Content starts

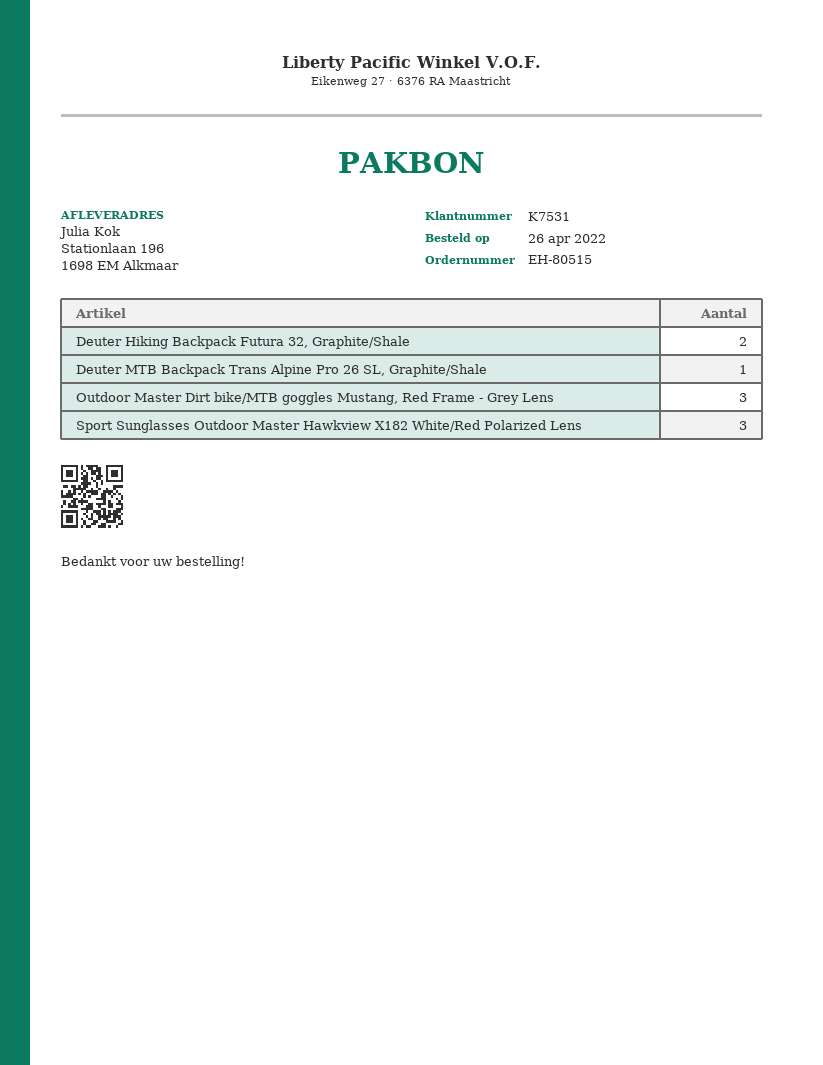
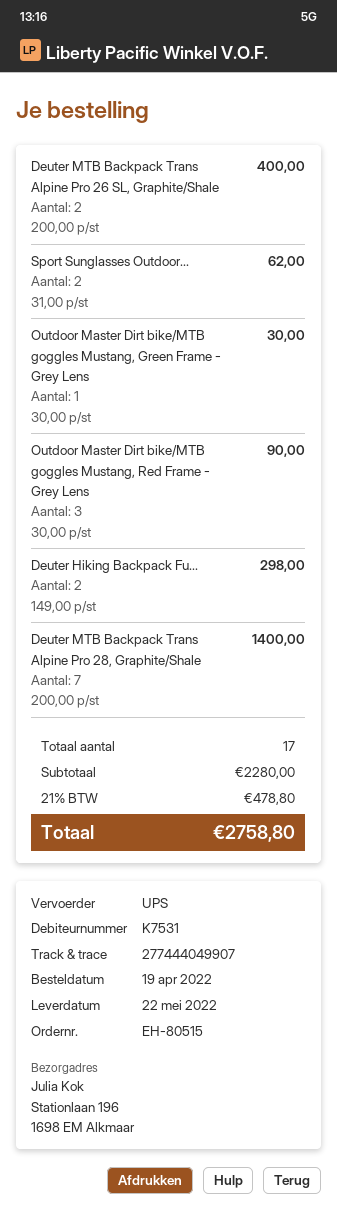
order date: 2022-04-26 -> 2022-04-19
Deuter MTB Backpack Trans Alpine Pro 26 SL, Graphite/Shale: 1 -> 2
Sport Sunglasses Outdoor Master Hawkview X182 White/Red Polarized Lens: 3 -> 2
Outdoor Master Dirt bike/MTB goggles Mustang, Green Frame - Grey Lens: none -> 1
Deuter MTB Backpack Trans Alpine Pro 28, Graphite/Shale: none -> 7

Content ends
Content starts

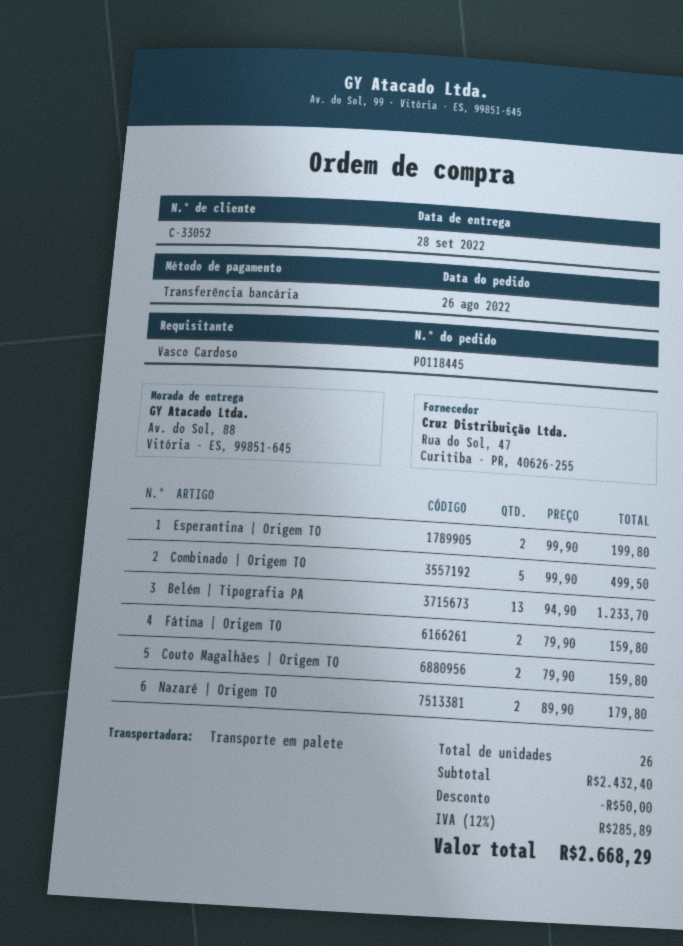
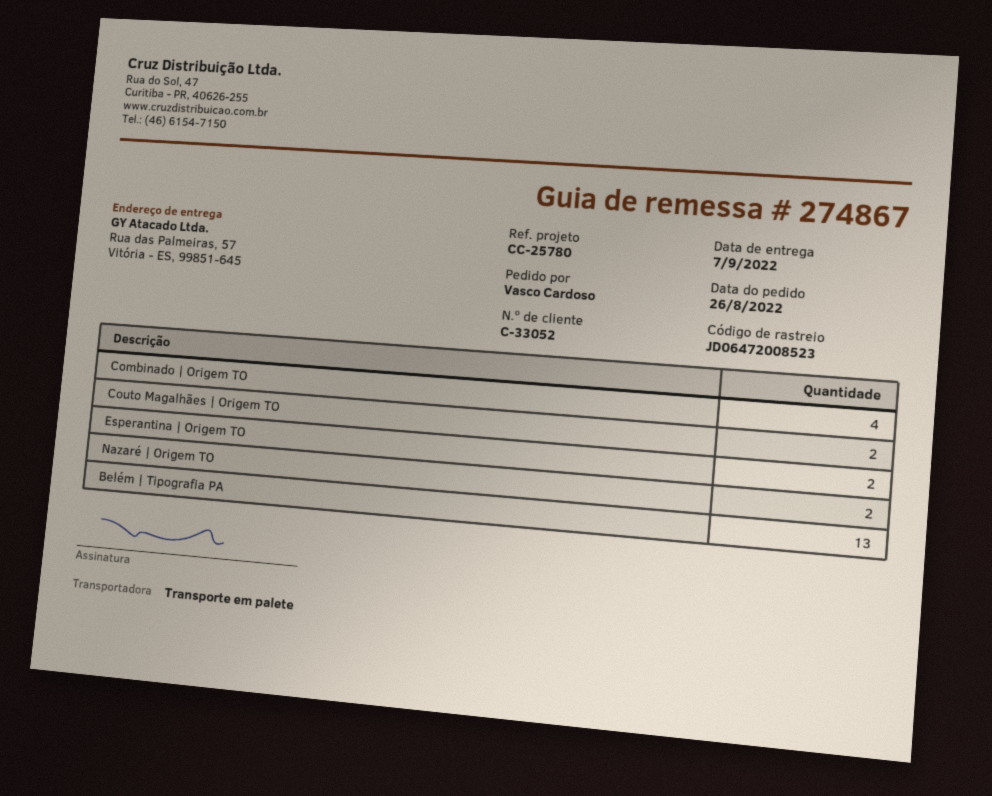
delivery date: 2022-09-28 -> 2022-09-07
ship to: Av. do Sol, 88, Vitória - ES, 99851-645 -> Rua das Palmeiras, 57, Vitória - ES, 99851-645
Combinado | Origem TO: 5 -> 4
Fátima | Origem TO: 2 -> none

Content ends

Take the stretch of lines above from the one containing "order date: 2022-04-26 -> 2022-04-19" through the one containing "Deuter MTB Backpack Trans Alpine Pro 28, Graphite/Shale: none" and repeat it exactly, adding no other line.

• [ANSWER SECTION]:
order date: 2022-04-26 -> 2022-04-19
Deuter MTB Backpack Trans Alpine Pro 26 SL, Graphite/Shale: 1 -> 2
Sport Sunglasses Outdoor Master Hawkview X182 White/Red Polarized Lens: 3 -> 2
Outdoor Master Dirt bike/MTB goggles Mustang, Green Frame - Grey Lens: none -> 1
Deuter MTB Backpack Trans Alpine Pro 28, Graphite/Shale: none -> 7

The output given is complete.